---------- Information shown

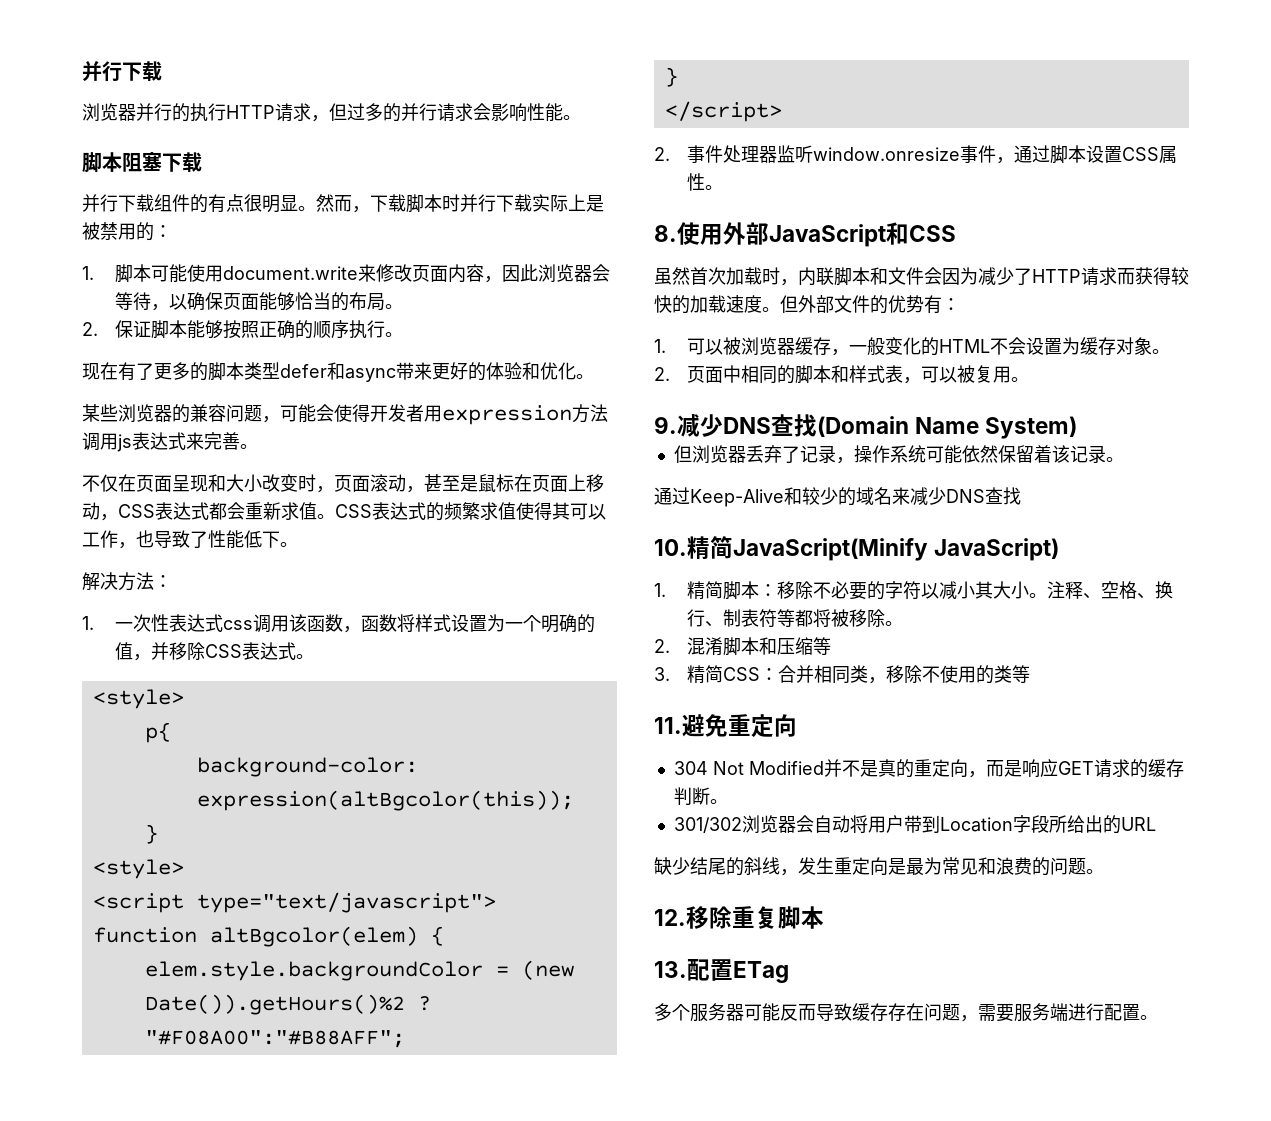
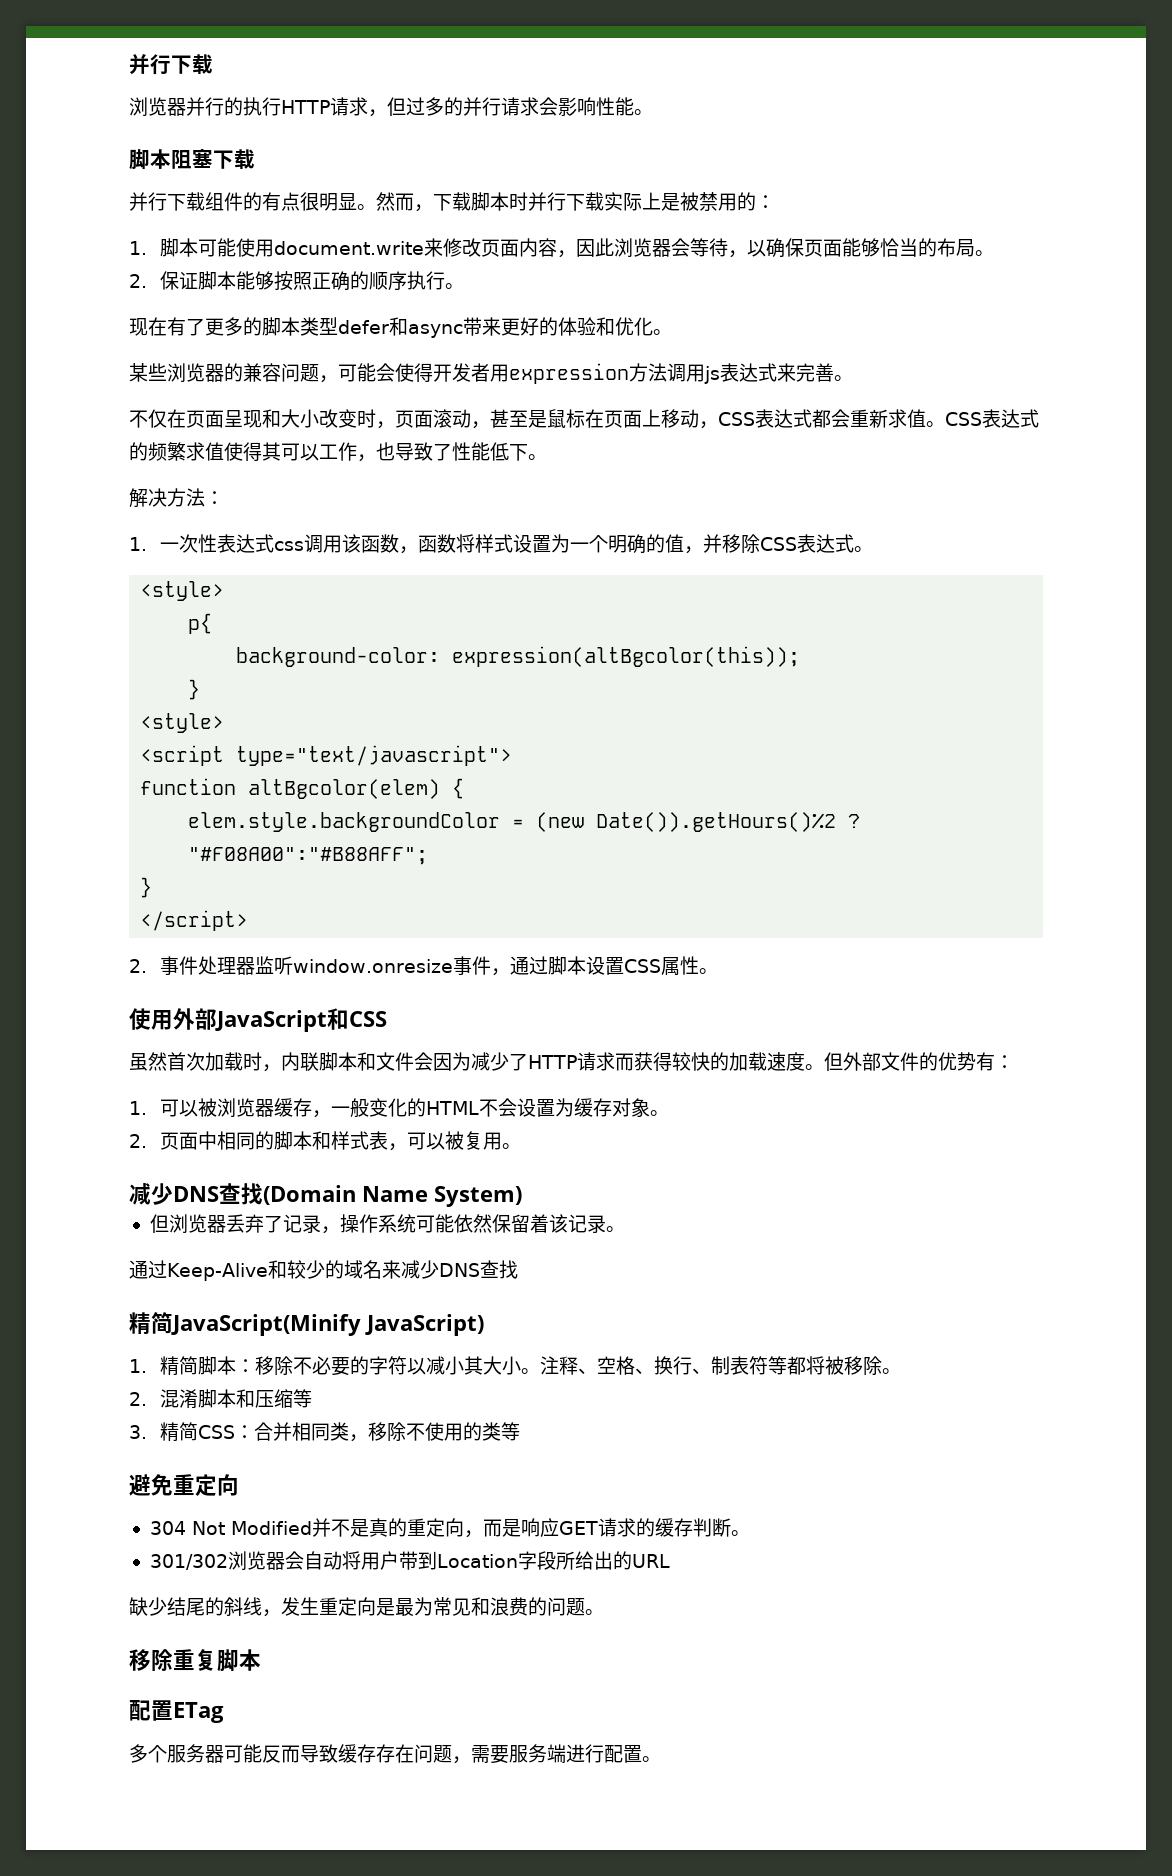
[654,225,677,242] 8. -> (719, 971) none
[654,416,677,434] 9. -> (522, 1146) none
[654,539,687,556] 10. -> (518, 1269) none
[654,717,682,734] 11. -> (521, 1431) none
[654,909,686,926] 12. -> (604, 1612) none
[654,961,687,978] 13. -> (261, 1660) none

--------------------

What is needed: Since the copy must contain no pictures, return only the text of the records, exactly as it stands.

Answer to this exercise:
[654,225,677,242] 8. -> (719, 971) none
[654,416,677,434] 9. -> (522, 1146) none
[654,539,687,556] 10. -> (518, 1269) none
[654,717,682,734] 11. -> (521, 1431) none
[654,909,686,926] 12. -> (604, 1612) none
[654,961,687,978] 13. -> (261, 1660) none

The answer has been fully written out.